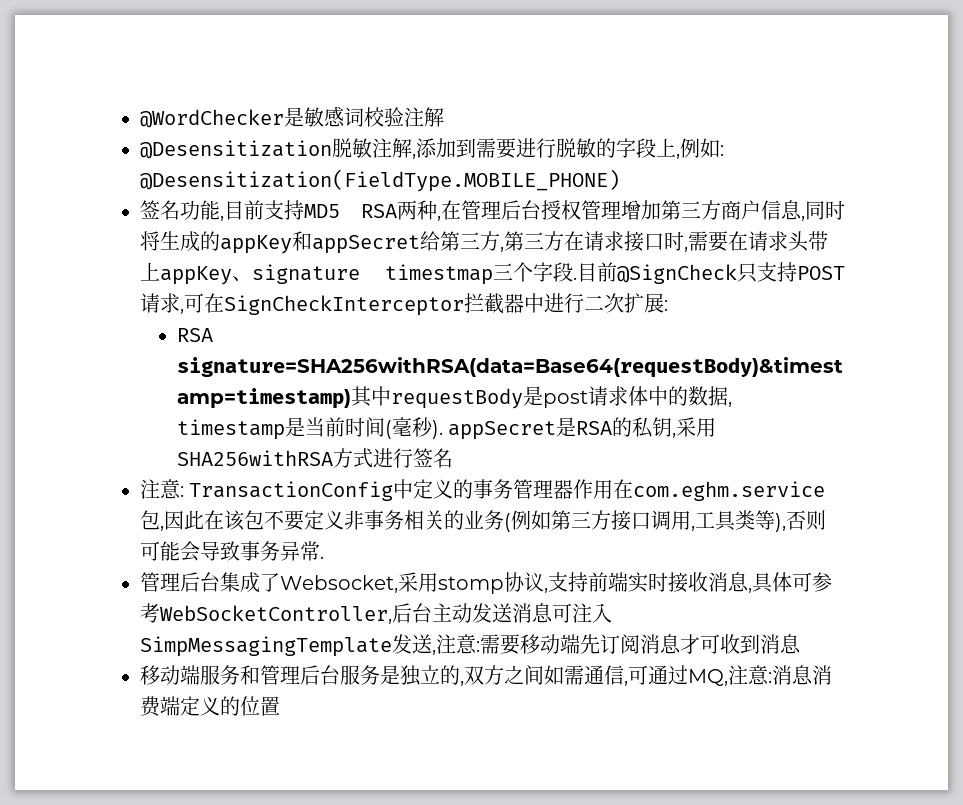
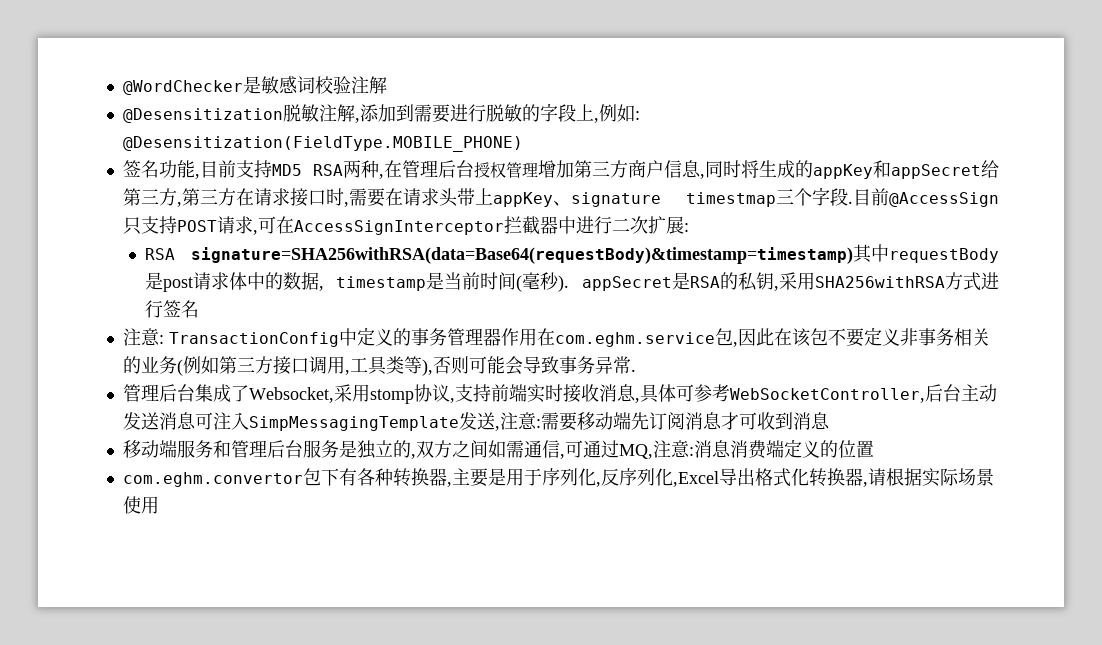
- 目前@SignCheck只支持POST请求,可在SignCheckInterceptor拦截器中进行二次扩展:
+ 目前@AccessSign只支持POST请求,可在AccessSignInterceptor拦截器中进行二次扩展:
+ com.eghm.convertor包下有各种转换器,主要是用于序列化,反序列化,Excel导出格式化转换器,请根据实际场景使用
---
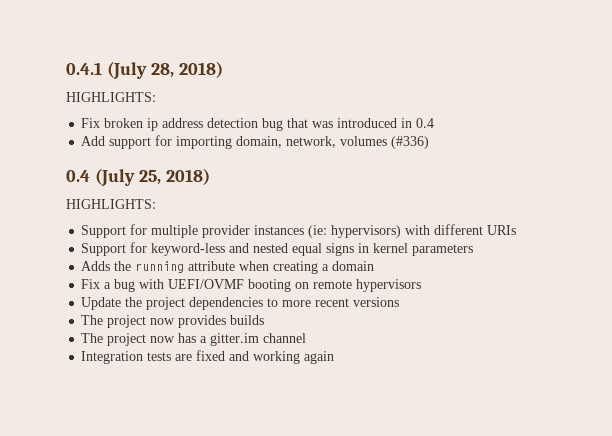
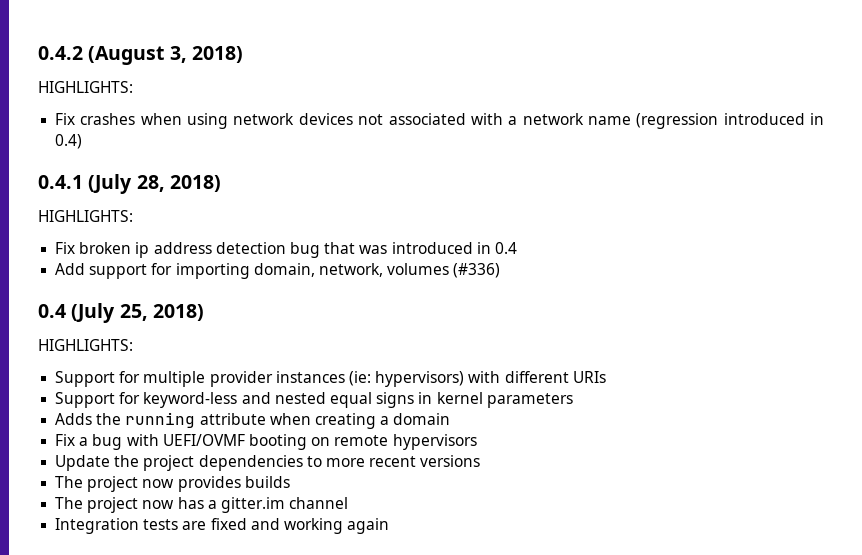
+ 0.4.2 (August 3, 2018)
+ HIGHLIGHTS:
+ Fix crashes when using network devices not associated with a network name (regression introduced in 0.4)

### Exercise objective
Return only the stretch of the material above from the line holding "(August 3, 2018)" through the line holding "introduced in 0.4)", copied exactly.

### Output of the task
+ 0.4.2 (August 3, 2018)
+ HIGHLIGHTS:
+ Fix crashes when using network devices not associated with a network name (regression introduced in 0.4)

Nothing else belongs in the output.